Stadnichuk I N, Mineeva L A, Gusev M V
Biokhimiia. 1980 Sep;45(9):1560-7.
It was shown that phycobiliproteins are native pigment complexes, in which the protein quaternary structure is responsible for the aggregation of the chromophore groups covalently bound to the apoprotein.
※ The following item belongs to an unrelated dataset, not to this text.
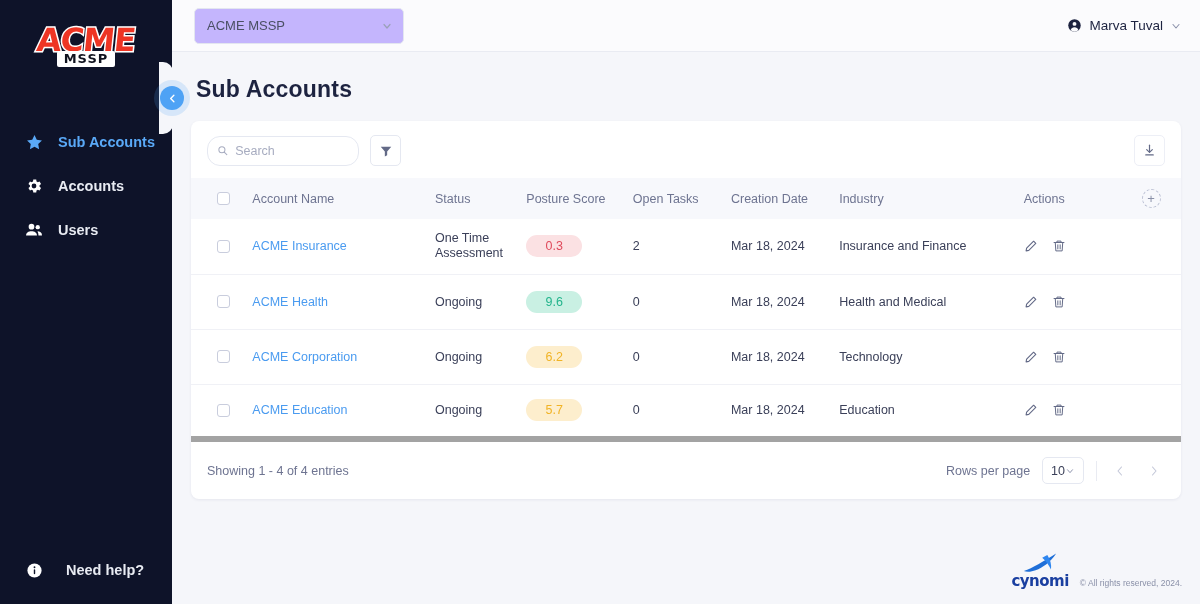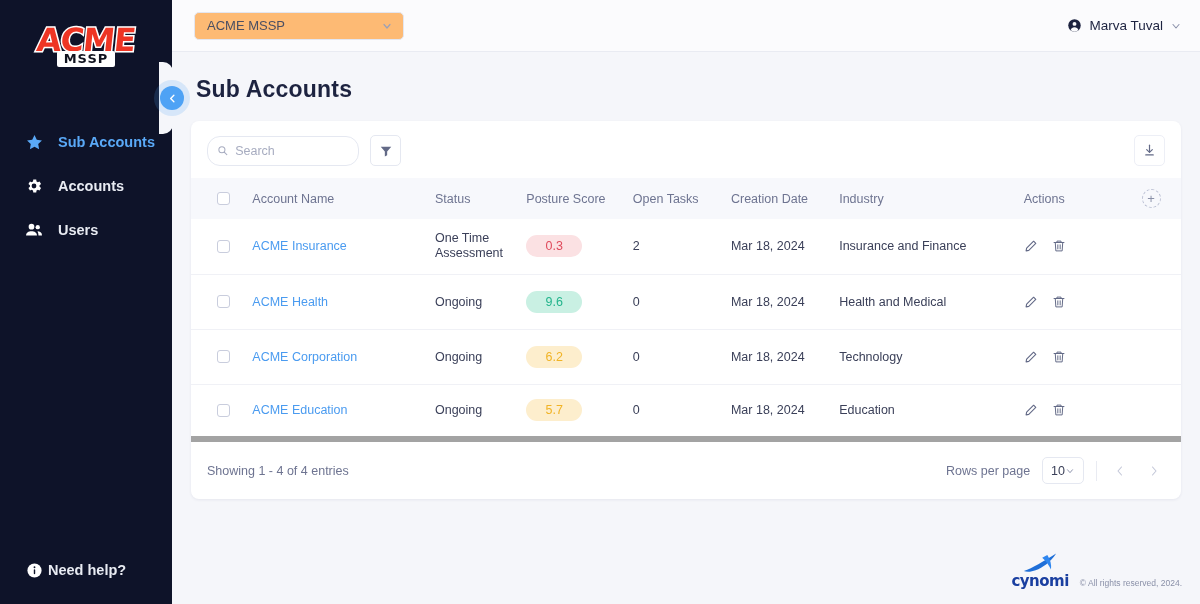"ACME MSSP" .org-select { background: #fdba74 -> #c4b5fd; height: 28px -> 36px }
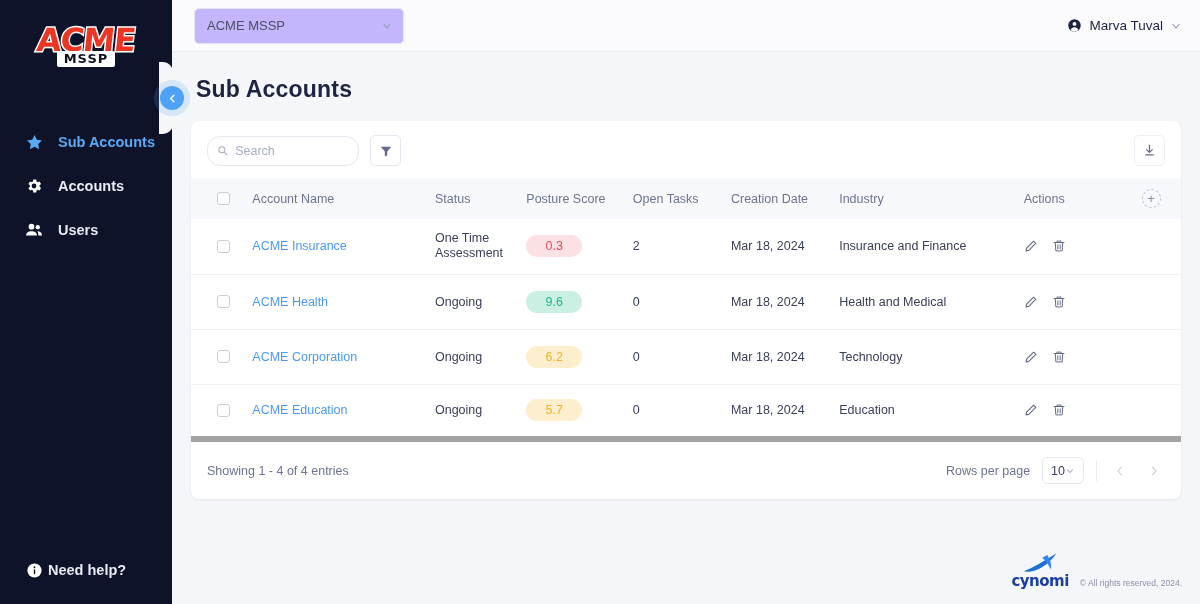"Need help?" .help-item { gap: 4px -> 22px }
The main factor determining the structure of the phycobiliprotein absorption spectra is the excitone interaction of the chromophores, in which the number of bands in the spectrum is proportional to the number of interacting chromophores. In accordance with the number of bands (4) in the phycocyanobilin spectrum, i. e. chromophore of allophycocyanin and C-phycocyanin, and with the number of chromophores covalently linked to each one of the apoprotein molecules (2 for allophycocyanin and 3 for C-phycocyanin) their absorption spectra split into eight (2 X 4) and twelve (3 X 4) and twelve (3 X 4) bands, respectively. It is concluded that allophycocyanin is a native aggregate--dimer, while C-phycocyanin is a trimer of phycocyanobilin.
结果表明,藻胆蛋白是天然色素复合物,其中蛋白质四级结构负责与脱辅基蛋白共价结合的发色团基团的聚集。决定藻胆蛋白吸收光谱结构的主要因素是发色团的激子相互作用,其中光谱中的谱带数量与相互作用的发色团数量成正比。根据藻蓝胆素光谱中的谱带数量(4条),即别藻蓝蛋白和C-藻蓝蛋白的发色团,以及与每个脱辅基蛋白分子共价连接的发色团数量(别藻蓝蛋白为2个,C-藻蓝蛋白为3个),它们的吸收光谱分别分裂为8条(2×4)和12条(3×4)谱带。得出的结论是,别藻蓝蛋白是天然聚集体——二聚体,而C-藻蓝蛋白是藻蓝胆素的三聚体。